Description of the task = Search the entries for the word "caret" and return every line where it is found.

Task inputs =

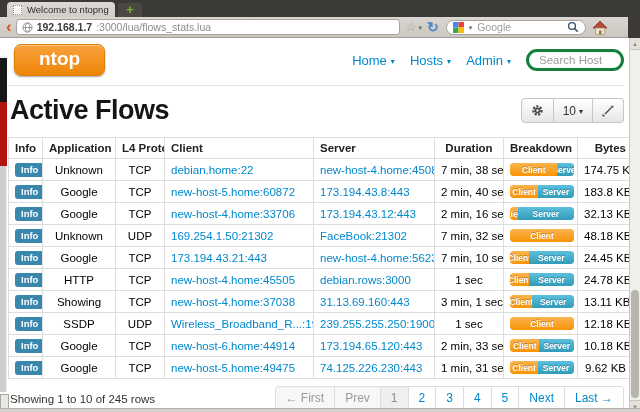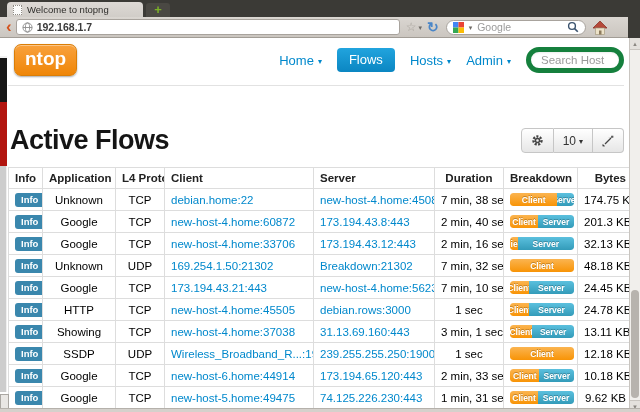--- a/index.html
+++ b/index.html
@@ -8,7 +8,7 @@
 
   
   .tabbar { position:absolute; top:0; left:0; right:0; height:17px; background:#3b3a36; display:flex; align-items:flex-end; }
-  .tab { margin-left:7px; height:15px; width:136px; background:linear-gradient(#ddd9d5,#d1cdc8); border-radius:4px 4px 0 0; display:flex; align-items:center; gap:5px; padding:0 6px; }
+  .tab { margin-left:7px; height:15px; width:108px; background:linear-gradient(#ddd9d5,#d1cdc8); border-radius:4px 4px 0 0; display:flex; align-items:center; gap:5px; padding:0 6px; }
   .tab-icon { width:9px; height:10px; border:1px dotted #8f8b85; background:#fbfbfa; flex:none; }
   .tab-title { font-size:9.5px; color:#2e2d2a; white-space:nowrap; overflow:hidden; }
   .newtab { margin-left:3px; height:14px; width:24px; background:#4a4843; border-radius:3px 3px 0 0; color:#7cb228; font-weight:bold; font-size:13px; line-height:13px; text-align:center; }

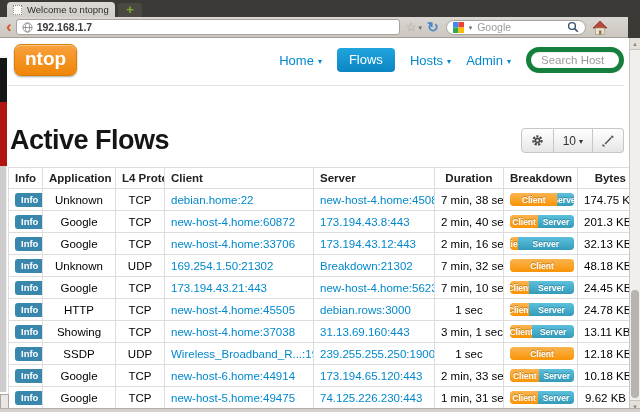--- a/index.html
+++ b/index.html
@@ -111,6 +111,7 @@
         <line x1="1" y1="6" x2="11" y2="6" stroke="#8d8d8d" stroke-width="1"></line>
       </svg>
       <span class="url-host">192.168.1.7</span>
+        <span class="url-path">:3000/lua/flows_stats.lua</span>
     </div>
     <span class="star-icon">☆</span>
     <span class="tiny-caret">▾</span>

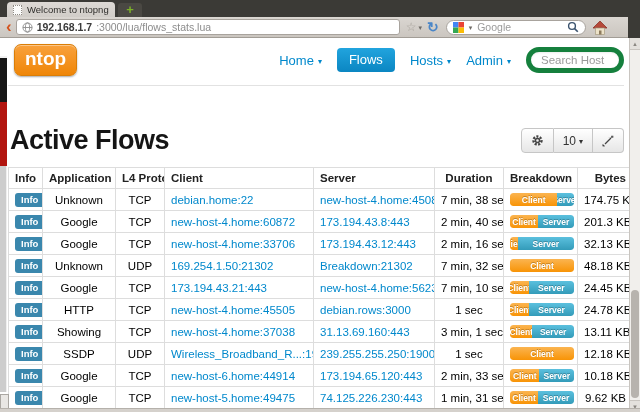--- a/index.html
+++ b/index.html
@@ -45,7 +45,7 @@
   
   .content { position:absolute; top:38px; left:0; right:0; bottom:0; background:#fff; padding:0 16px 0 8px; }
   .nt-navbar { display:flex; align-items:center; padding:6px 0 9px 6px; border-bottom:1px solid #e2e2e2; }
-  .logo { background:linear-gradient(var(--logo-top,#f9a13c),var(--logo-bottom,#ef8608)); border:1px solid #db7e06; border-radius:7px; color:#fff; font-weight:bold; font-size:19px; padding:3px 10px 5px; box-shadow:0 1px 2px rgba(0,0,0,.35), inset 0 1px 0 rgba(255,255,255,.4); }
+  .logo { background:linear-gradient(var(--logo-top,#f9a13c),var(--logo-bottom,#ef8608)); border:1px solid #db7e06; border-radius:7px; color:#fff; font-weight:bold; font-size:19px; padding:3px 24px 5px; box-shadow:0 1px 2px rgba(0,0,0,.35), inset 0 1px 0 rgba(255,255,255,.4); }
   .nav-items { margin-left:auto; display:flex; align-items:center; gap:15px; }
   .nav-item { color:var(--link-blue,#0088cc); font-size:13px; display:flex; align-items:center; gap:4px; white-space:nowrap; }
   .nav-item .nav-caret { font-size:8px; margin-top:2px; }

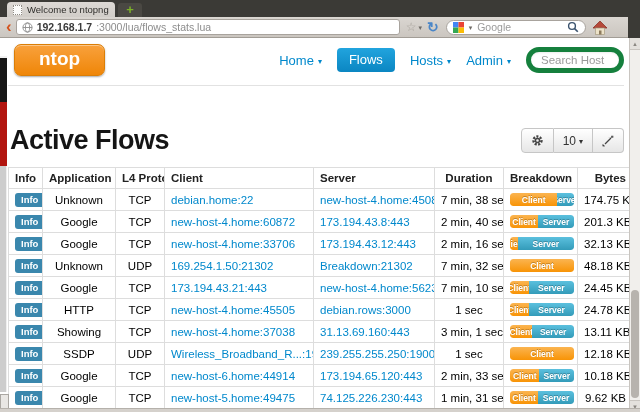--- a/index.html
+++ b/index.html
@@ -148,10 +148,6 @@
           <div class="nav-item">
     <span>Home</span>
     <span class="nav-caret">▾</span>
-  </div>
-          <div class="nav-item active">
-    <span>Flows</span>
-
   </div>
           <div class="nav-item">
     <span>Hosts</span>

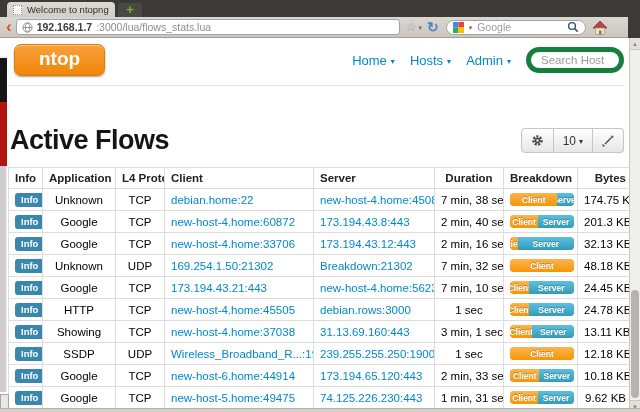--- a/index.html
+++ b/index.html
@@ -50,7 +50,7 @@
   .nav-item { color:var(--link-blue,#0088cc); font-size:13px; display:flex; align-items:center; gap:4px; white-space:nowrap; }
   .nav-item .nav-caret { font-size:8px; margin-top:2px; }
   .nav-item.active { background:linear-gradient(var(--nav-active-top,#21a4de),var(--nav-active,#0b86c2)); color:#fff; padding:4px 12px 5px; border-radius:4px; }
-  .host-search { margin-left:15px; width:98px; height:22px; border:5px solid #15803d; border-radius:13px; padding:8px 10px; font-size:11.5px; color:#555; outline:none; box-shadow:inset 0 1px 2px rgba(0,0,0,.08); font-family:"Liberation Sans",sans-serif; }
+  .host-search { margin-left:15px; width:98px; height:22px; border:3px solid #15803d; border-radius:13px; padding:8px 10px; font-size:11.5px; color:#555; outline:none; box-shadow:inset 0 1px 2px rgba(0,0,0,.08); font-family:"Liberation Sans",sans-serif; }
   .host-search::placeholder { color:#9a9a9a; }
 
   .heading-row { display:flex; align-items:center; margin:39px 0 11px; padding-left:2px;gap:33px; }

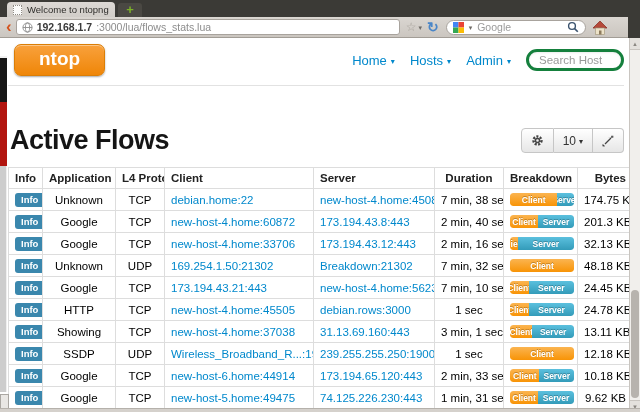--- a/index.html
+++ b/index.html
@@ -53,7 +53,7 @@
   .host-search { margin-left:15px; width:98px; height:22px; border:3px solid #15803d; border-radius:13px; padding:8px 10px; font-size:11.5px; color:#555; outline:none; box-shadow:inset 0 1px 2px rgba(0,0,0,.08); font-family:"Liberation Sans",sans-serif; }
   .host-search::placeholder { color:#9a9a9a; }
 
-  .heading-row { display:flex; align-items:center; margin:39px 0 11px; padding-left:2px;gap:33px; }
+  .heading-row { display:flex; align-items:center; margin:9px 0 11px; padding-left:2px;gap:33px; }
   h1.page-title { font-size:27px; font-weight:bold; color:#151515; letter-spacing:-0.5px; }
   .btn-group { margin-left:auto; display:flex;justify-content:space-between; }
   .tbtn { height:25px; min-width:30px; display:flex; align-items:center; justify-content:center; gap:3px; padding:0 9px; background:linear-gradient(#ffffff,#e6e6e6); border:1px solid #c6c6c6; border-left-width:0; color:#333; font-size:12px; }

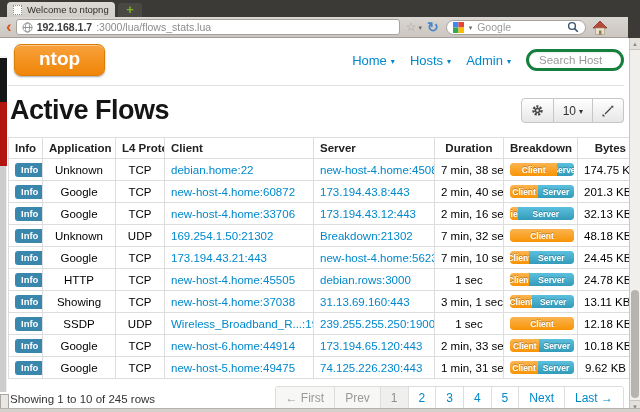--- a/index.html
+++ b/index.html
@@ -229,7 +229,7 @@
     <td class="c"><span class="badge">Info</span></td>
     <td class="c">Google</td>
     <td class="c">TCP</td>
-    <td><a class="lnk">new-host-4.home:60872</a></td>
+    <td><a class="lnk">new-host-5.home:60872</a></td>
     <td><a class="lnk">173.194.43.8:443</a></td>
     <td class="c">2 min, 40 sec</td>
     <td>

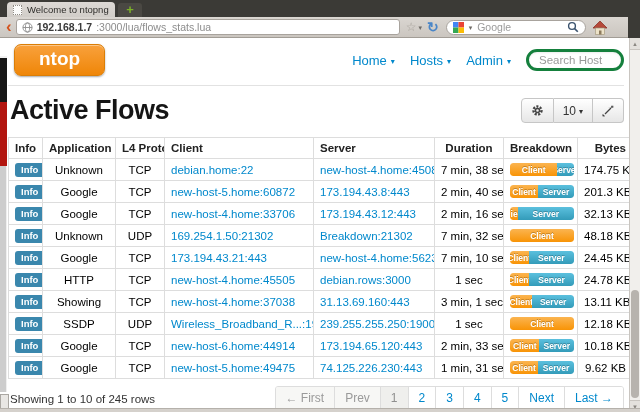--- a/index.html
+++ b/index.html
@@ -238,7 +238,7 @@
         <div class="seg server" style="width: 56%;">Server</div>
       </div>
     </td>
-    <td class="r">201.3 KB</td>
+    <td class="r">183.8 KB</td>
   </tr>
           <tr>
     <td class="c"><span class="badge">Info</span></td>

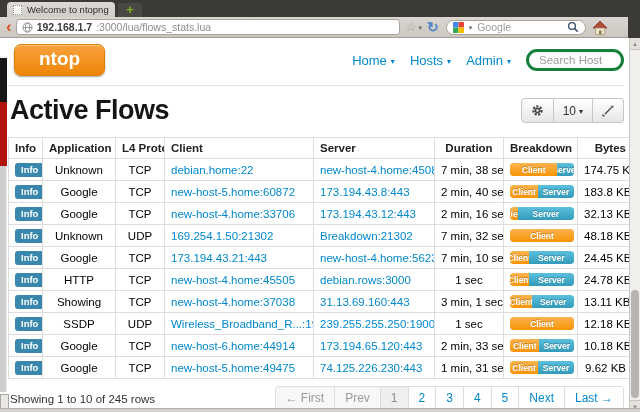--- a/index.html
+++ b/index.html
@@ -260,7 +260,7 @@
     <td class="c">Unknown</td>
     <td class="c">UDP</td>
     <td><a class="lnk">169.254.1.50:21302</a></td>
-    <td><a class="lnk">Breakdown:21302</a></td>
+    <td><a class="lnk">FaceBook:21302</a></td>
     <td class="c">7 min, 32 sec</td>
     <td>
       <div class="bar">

--

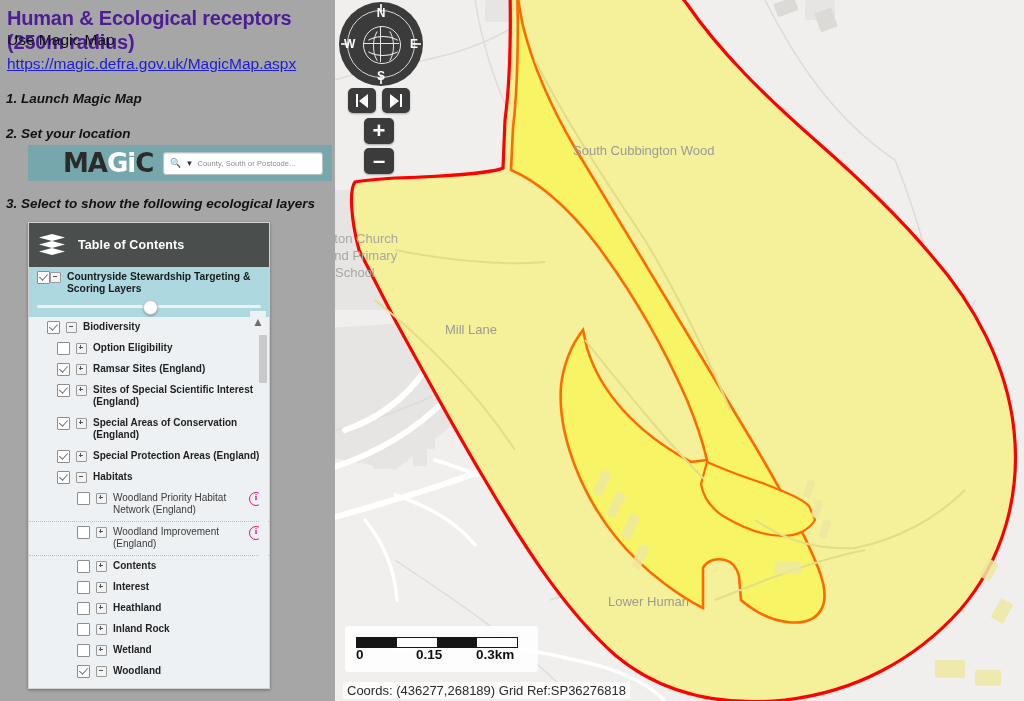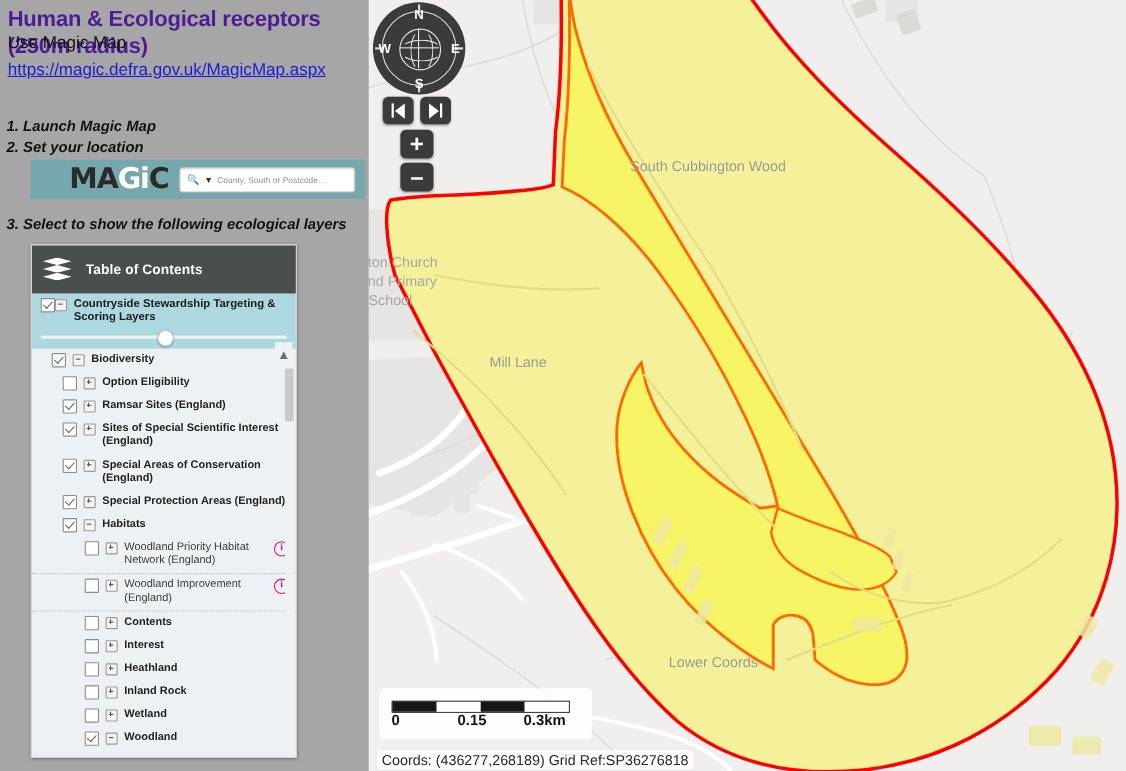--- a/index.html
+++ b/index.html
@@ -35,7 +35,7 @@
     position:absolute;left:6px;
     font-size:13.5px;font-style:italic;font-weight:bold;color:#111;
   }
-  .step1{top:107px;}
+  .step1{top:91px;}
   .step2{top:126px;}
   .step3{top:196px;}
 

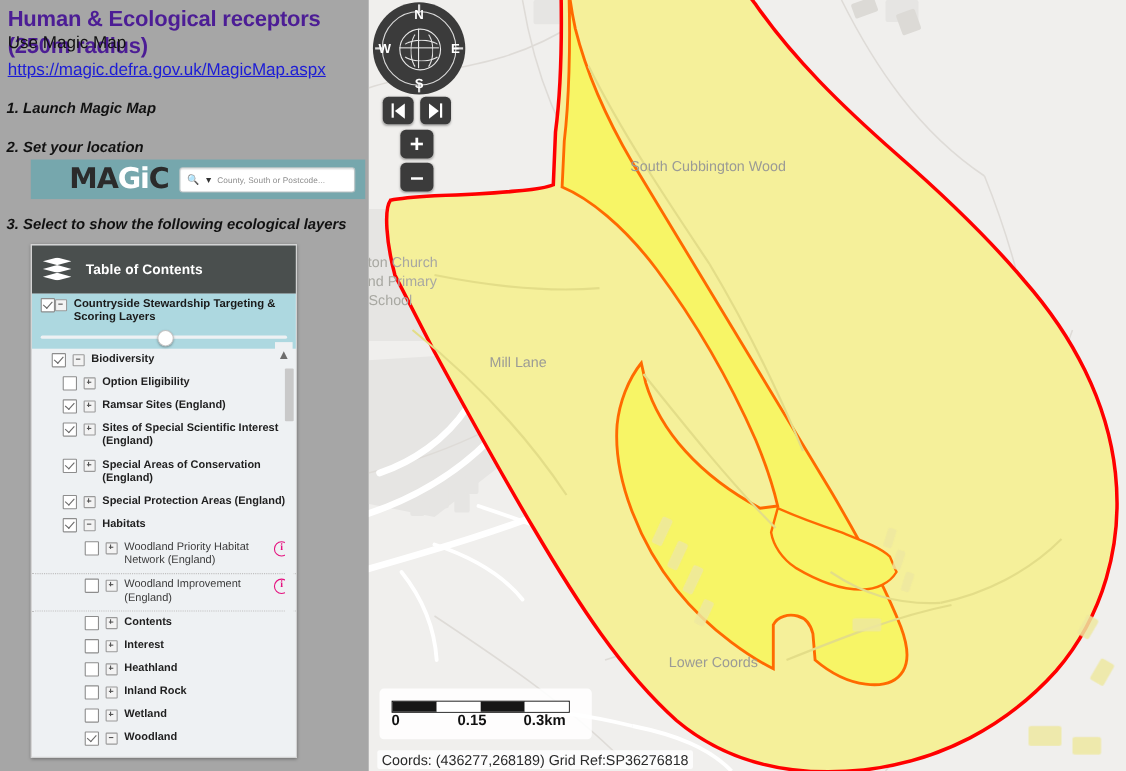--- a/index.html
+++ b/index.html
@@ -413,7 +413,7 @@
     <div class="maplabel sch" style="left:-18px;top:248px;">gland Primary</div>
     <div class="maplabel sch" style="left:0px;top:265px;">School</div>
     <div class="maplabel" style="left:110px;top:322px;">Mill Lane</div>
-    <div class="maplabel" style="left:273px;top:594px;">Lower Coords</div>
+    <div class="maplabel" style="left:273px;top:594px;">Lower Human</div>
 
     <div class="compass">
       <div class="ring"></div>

---

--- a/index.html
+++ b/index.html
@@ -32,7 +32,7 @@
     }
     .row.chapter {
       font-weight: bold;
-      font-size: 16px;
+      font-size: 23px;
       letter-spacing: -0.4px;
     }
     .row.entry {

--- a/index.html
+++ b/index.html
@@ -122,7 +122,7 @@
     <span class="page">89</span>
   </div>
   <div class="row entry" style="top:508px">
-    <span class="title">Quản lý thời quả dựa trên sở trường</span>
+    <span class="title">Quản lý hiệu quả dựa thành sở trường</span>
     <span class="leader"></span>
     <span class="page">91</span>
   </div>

Completed exercise =
     <span class="tiny-caret">▾</span>
   .nav-item .nav-caret { font-size:8px; margin-top:2px; }
     <span class="nav-caret">▾</span>
   .nav-item .nav-caret { font-size:8px; margin-top:2px; }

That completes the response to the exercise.